Subculturing, also known as passaging, is the process of transferring cells from one culture vessel to another to maintain healthy cell growth and prevent over-confluence. However, issues can arise during subculturing, and troubleshooting may be necessary. Here are some common problems and potential solutions:

1. Poor cell attachment or spreading after subculture:
   • Make sure the culture surface is properly coated, if required, and that the coating has not expired or degraded.

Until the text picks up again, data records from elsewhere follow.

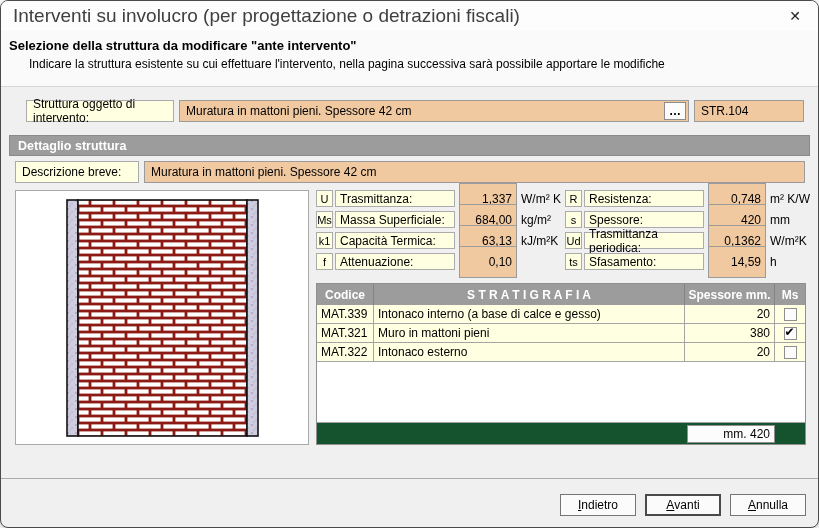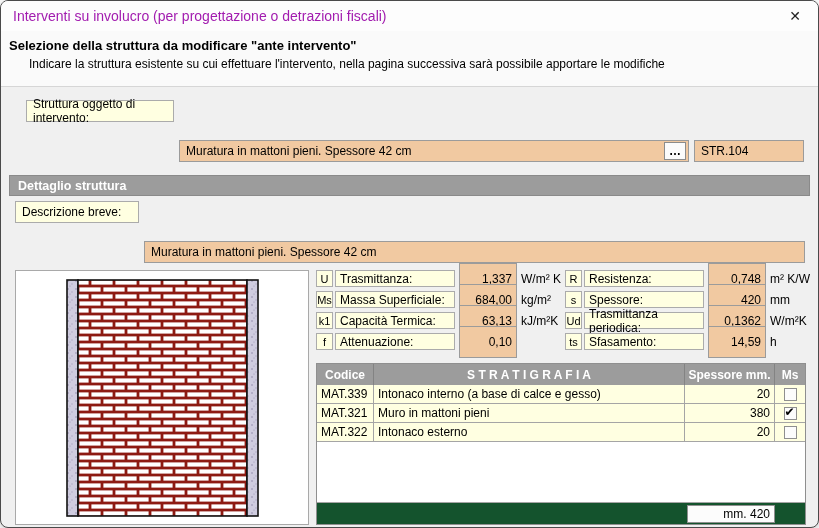--- a/index.html
+++ b/index.html
@@ -4,32 +4,32 @@
 <style>
   * { margin:0; padding:0; box-sizing:border-box; }
   html,body { background:#ffffff; font-family:"Liberation Sans", sans-serif; }
   .dialog {
     width:819px; height:528px; position:relative;
     background:#F0F0F0; border:1px solid #4A4A4A; border-radius:8px;
     overflow:hidden; box-shadow:0 2px 8px rgba(0,0,0,.25);
   }
   
   .titlebar { height:30px; background:#FDFDFD; display:flex; align-items:center; padding:0 12px; }
-  .titlebar .title { font-size:14px; color:#a21caf; }
+  .titlebar .title { font-size:19px; color:#404040; }
   .close-btn { margin-left:auto; width:22px; height:22px; display:flex; align-items:center; justify-content:center;
     font-size:14px; color:#222; cursor:default; }
   
   .header { height:56px; background:#FAFAFA; border-bottom:1px solid #D6D6D6; padding:7px 8px 0 8px; }
   .h-title { font-size:13px; font-weight:bold; color:#000; }
   .h-sub { font-size:12px; color:#000; margin:4px 0 0 20px; }
   
   .ylabel { background:#FFFFE1; border:1px solid #ABABAB; height:22px; display:flex; align-items:center;
     padding:0 6px; font-size:12px; color:#000; }
   .peach { background:#F1C9A1; border:1px solid #9B9B9B; height:22px; display:flex; align-items:center;
-    padding:0 6px; font-size:12px; color:#000;margin-top:40px; }
+    padding:0 6px; font-size:12px; color:#000; }
   
   .row-struttura { display:flex; margin:13px 14px 0 25px; gap:5px; }
   .row-struttura .ylabel { width:148px; flex:none; }
   .row-struttura .main-field { flex:1; padding-right:2px; }
   .browse-btn { margin-left:auto; width:22px; height:18px; background:#FBFBFB; border:1px solid #8C8C8C;
     font-size:12px; font-weight:bold; line-height:10px; display:flex; align-items:center; justify-content:center; }
   .code-field { width:110px; flex:none; }
   
   .section-bar { margin:13px 8px 0 8px; height:21px; background:#9C9C9C; border:1px solid #8A8A8A;
     color:#fff; font-size:12.5px; font-weight:bold; display:flex; align-items:center; padding:0 8px; }

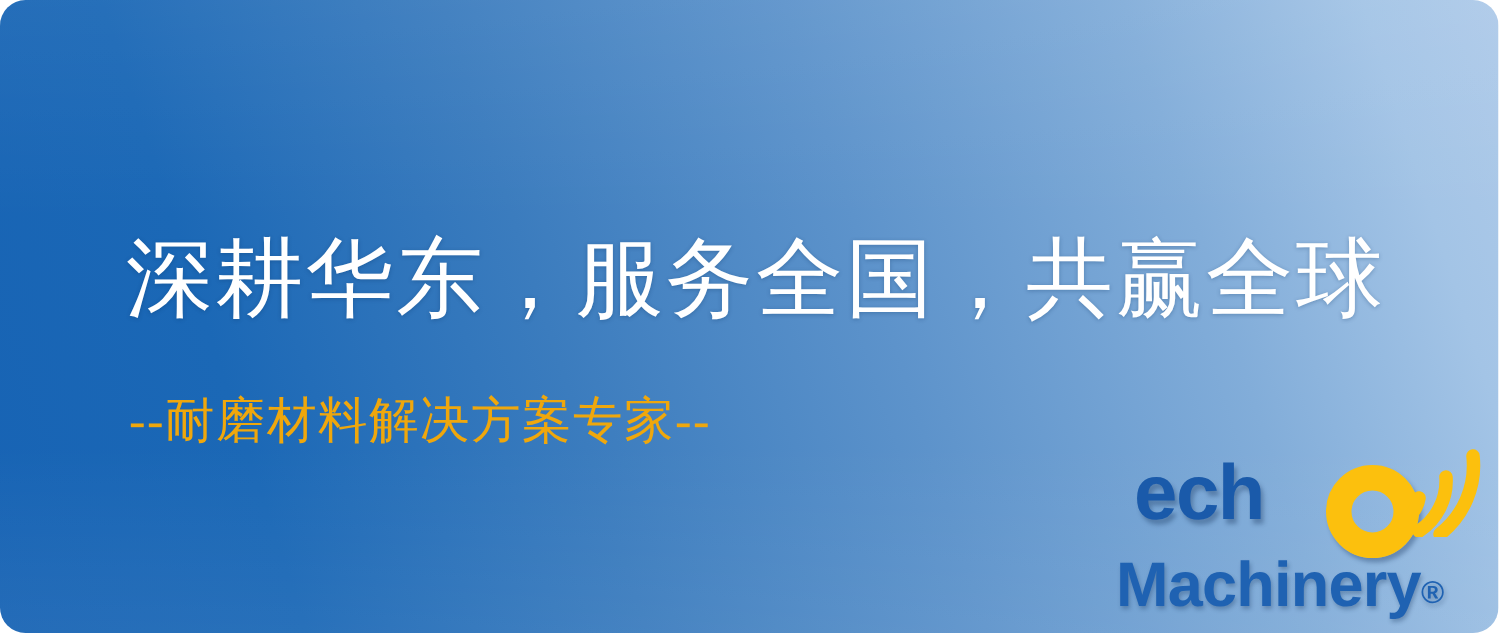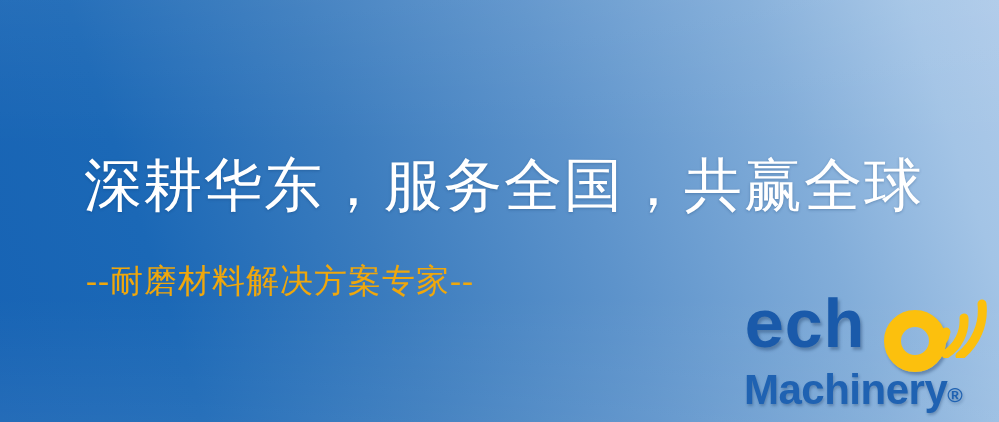--- a/index.html
+++ b/index.html
@@ -19,20 +19,21 @@
     
     background:
       linear-gradient(72deg,
         #1763b4 0%,
         #1b68b6 18%,
         #3b7cbe 38%,
         #5d93cb 58%,
         #82add9 78%,
         #a3c4e6 92%,
         #aecae9 100%);
+    border-radius: 17px;
   }
 
   
   .banner-wash {
     position: absolute;
     inset: 0;
     background: linear-gradient(180deg,
         rgba(255,255,255,0.05) 0%,
         rgba(255,255,255,0.00) 35%,
         rgba(255,255,255,0.00) 70%,
@@ -77,25 +78,25 @@
   .logo-wordmark {
     position: absolute;
     left: 0;
     top: 0;
     width: 255px;
     height: 80px;
   }
 
   .logo-echo-text {
     position: absolute;
-    left: 0;
+    left: 12px;
     top: -6px;
-    font-family: Liberation Mono, monospace;
+    font-family: Liberation Sans, sans-serif;
     font-weight: bold;
-    font-size: 68px;
+    font-size: 52px;
     line-height: 78px;
     color: #1a5aaa;
     letter-spacing: -1px;
     text-shadow: 2px 3px 3px rgba(20, 50, 90, 0.35);
   }
   
   .logo-echo-text .o-hidden { visibility: hidden; }
 
   .logo-o {
     position: absolute;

   • Ensure that the trypsin-EDTA solution is inactivated by adding an appropriate volume of serum-containing medium or a trypsin inhibitor.
   • Check that the culture medium is suitable for the specific cell type and is not contaminated, expired, or improperly stored.
   • Allow more time for cells to attach, as some cell types may take longer to adhere to the culture surface.
2. Slow cell growth or low viability after subculture:
   • Ensure that the culture medium is appropriate for the specific cell type and is not contaminated, expired, or improperly stored.
   • Verify that the incubator’s temperature, CO2, and humidity levels are stable and within the appropriate range for the cell type.
   • Avoid over-trypsinization, which can damage cells; instead, use the minimum trypsin-EDTA exposure necessary for cell detachment.
   • Reduce the cell density during subculture to provide more room for cell growth.
3. Contamination in the cell culture:
   • Regularly clean and decontaminate the cell culture workspace, incubator, and equipment.
   • Always practice aseptic techniques, such as using sterile gloves, wiping surfaces with ethanol, and working in a laminar flow hood.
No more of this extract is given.